The concept of this proficiency testing series is designed to determine the analytical sensitivity and specificity of NAT-based assays for the direct detection of MRSA DNA in typical clinical sample material. With the development and composition of the corresponding sample materials we want to mimic the situation of processing clinical samples like wound or nasal swabs, so the lyophilized samples usually contain low amounts of target organisms in a background of human cells and other components. It is therefore important to note that NAT assays designed mainly for MRSA culture confirmation purposes may fail due to the low number of MRSA organisms in individual samples of the QC set. Despite of one sample containing an MSSA isolate together with a methicillin resistant coagulase negative Staphylococcus species and one sample containing a mecC positive MRSA isolate, no „difficult“ or „interesting” sample was included into the current panel. All 298 participants consistently reported correct results for 3 of 4 samples this time.

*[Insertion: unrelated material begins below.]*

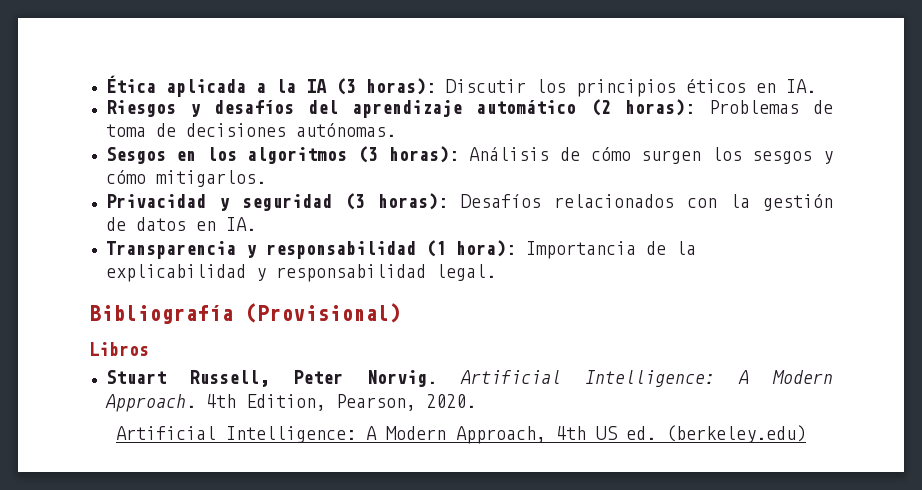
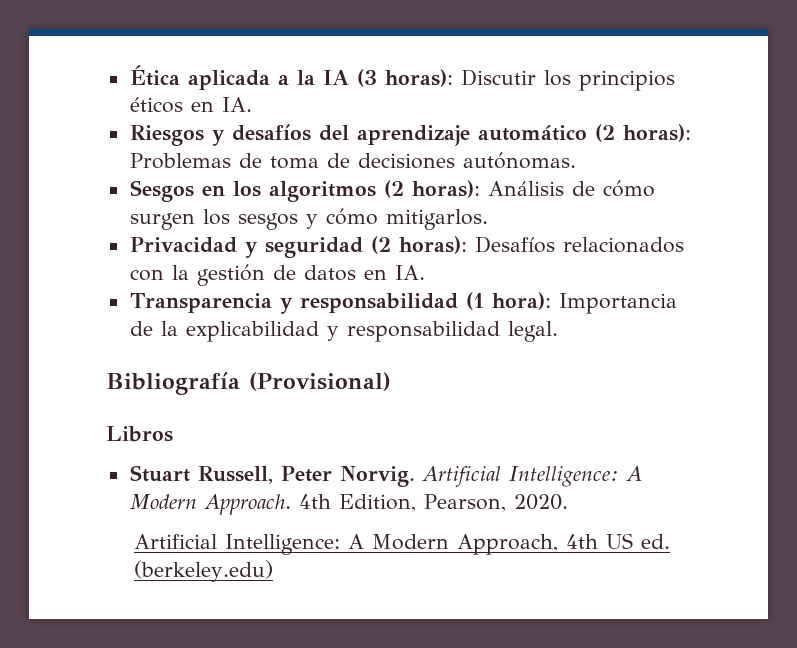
- Sesgos en los algoritmos (3 horas): Análisis de cómo surgen los sesgos y cómo mitigarlos.
+ Sesgos en los algoritmos (2 horas): Análisis de cómo surgen los sesgos y cómo mitigarlos.
- Privacidad y seguridad (3 horas): Desafíos relacionados con la gestión de datos en IA.
+ Privacidad y seguridad (2 horas): Desafíos relacionados con la gestión de datos en IA.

Sample # 1415392 of the current set contained a mixture of S. aureus (MSSA, PVL-negative, ~1x103 CFU/mL) and a CoNS strain (S. epidermidis; mecA-positive, ~1x103 CFU/mL). One sample of the current set (# 1415393) contained no target organisms but only E. coli cells. Sample # 1415391 contained a relatively high number of a mecC positive and methicillin resistant S. aureus isolate (MRSA, PVL-negative, spa:t10009; ~1x105 CFU/mL) and sample # 1415394 contained a typical MRSA isolate (MRSA, PVL-negative; ~1x104 CFU/mL).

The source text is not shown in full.